BCR-able mutates a lot. Dasininitib is the new drug for people failing imininatib. KNOW E255V mutation.
so, in the future, we're going to want to sequence the mutations in individual's tumors and design individual therapy. what's the problem with this?
each person's tumor contains lots of cells, and each can have its OWN mutations. no two patients have the same mutations.
if solid tumors represent a chaos of diferent mutations (even within one patient and especially between metatastatic sites in one patient), what's a strategy to deal with this?
maybe cancer stem cells? traditional chemotherapy spares stem cells, generally. maybe VEGF - stromal targets, not tumor, not prone to mutation and escape. Alpha particles.
what's an anti-androgen to be familiar with?
he mentioned flutamide a bunch.

seen patients go off the drug and have it save their lives. likely due to a mutation in the testosterone receptor that turned flutamide into a tumor driver.
how can resistances to treatment be discovered?
mapping mutations using sophisticated sequencing and 3d modeling software. though because tumors are heterogenous, later stage cancers may develop lots of tumor resistance strategies.
why are one kind of tumor (brain, pancreas, etc) complicated? what can be done to make it understandable?
it's been found that each different "kind" of cancer is really the result of dozens of separate mutations.

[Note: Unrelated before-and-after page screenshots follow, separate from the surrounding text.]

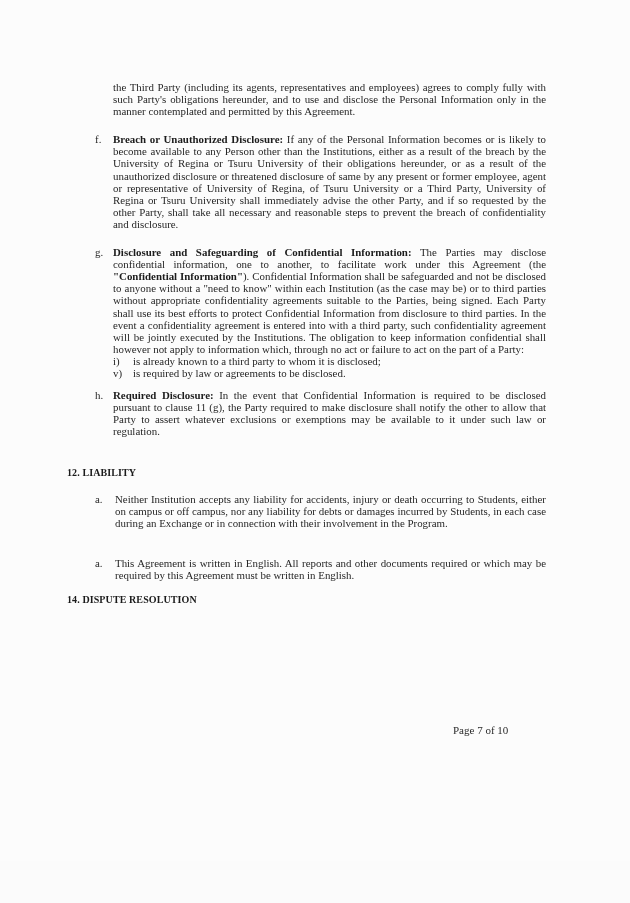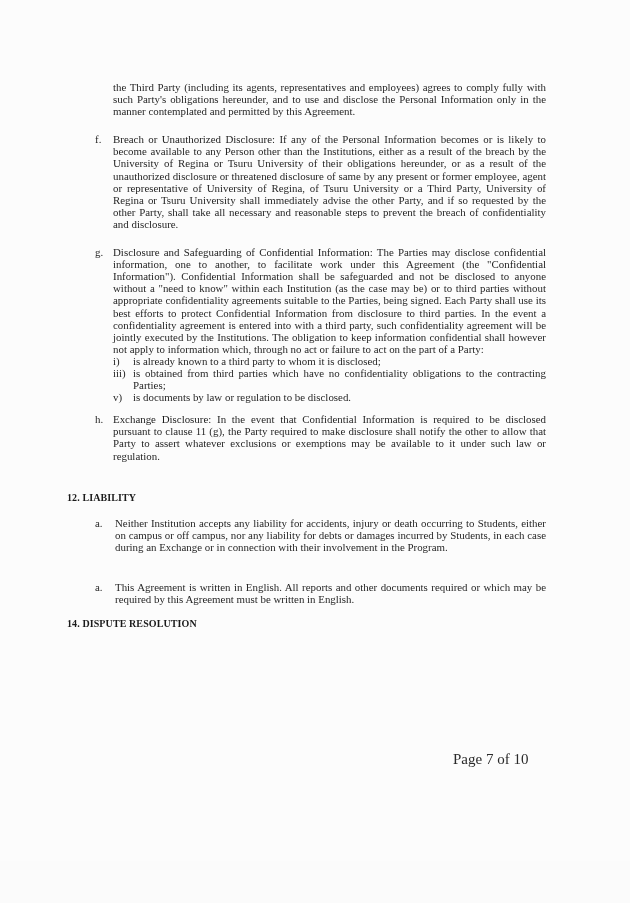--- a/index.html
+++ b/index.html
@@ -24,7 +24,7 @@
     text-align: justify;
   }
   .cont-para { margin-left: 46px; }
-  b, .bold { font-weight: normal; color: #1c1c1c; }
+  b, .bold { font-weight: bold; color: #1c1c1c; }
 
   .letter-item {
     position: relative;

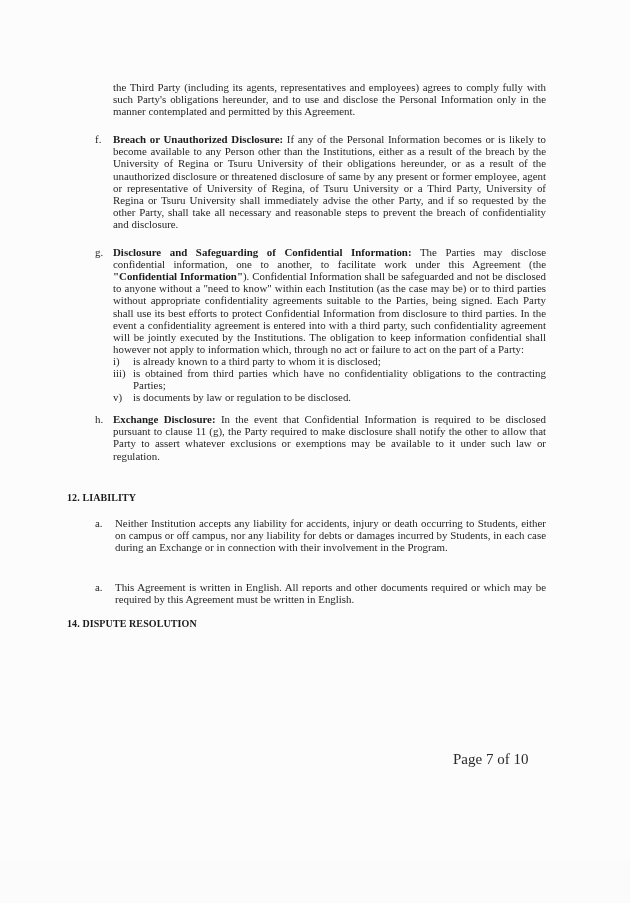--- a/index.html
+++ b/index.html
@@ -94,10 +94,6 @@
           <span class="roman-text">is already known to a third party to whom it is disclosed;</span>
         </div>
         <div class="roman-item">
-          <span class="roman-marker">iii)</span>
-          <span class="roman-text">is obtained from third parties which have no confidentiality obligations to the contracting Parties;</span>
-        </div>
-        <div class="roman-item">
           <span class="roman-marker">v)</span>
           <span class="roman-text">is documents by law or regulation to be disclosed.</span>
         </div>

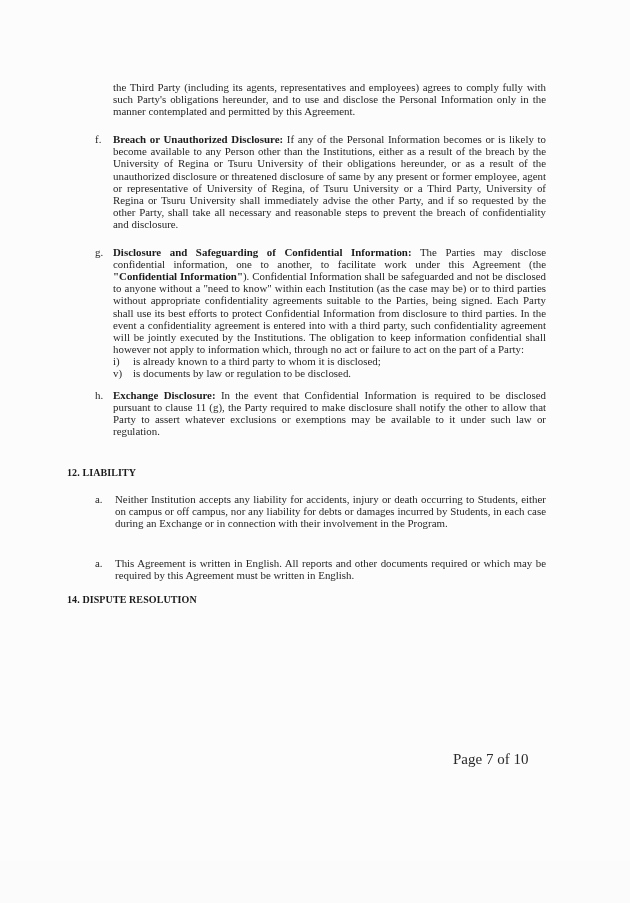--- a/index.html
+++ b/index.html
@@ -95,7 +95,7 @@
         </div>
         <div class="roman-item">
           <span class="roman-marker">v)</span>
-          <span class="roman-text">is documents by law or regulation to be disclosed.</span>
+          <span class="roman-text">is required by law or agreements to be disclosed.</span>
         </div>
       </div>
     </div>

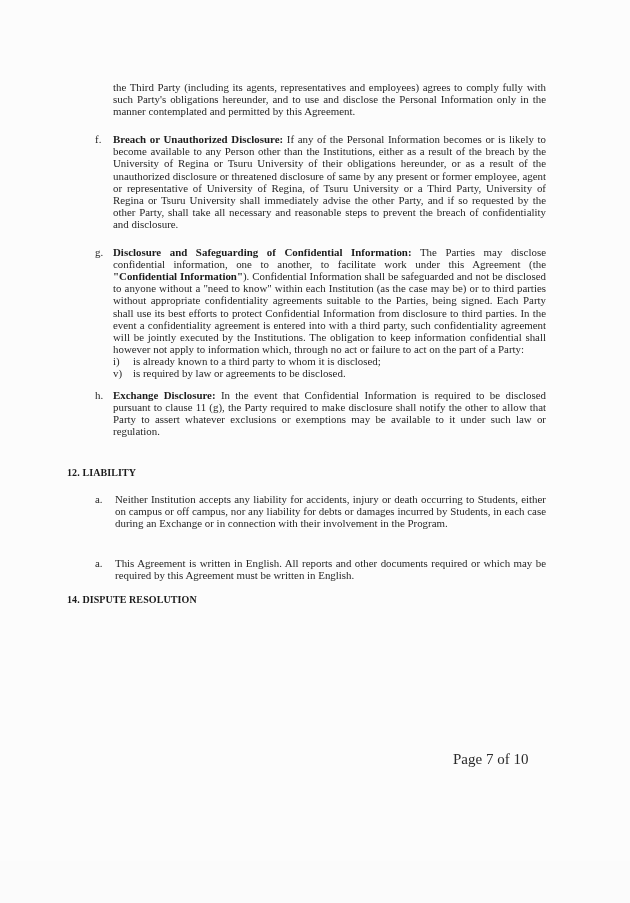--- a/index.html
+++ b/index.html
@@ -102,7 +102,7 @@
 
     <div class="letter-item" style="margin-top:10px">
       <span class="letter-marker">h.</span>
-      <div><b>Exchange Disclosure:</b><span> In the event that Confidential Information is required to be disclosed pursuant to clause 11 (g),  the Party required to make disclosure shall notify the other to allow that Party to assert whatever exclusions or exemptions may be available to it under such law or regulation.</span></div>
+      <div><b>Required Disclosure:</b><span> In the event that Confidential Information is required to be disclosed pursuant to clause 11 (g),  the Party required to make disclosure shall notify the other to allow that Party to assert whatever exclusions or exemptions may be available to it under such law or regulation.</span></div>
     </div>
 
     <div class="section sec-12">

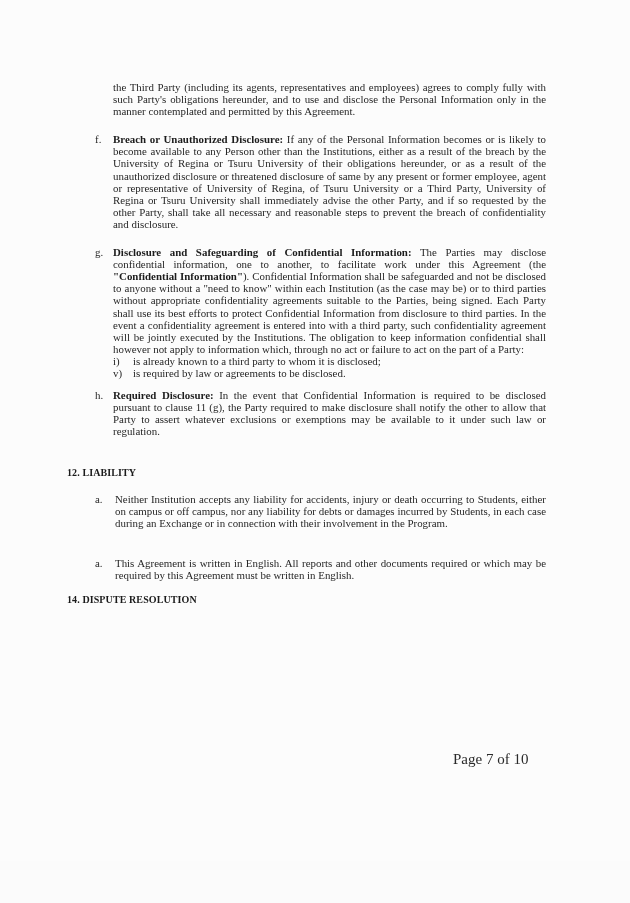--- a/index.html
+++ b/index.html
@@ -67,8 +67,8 @@
 
   .page-footer {
     position: absolute;
-    top: 751px; left: 453px;
-    font-size: 15px;
+    top: 724px; left: 453px;
+    font-size: 11px;
     color: #2a2a2a;
   }
 </style>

one brain cancer may be completely different from another, even if they're both glioboastomas.

each person's cancer is a different disease.

though it's been found that there are only so many pathways that can be messed with (around 12), meaning that you can begin to make sense of it.

also, targeting stem cells (if they're really driving cancers) might make be the trick to all of it.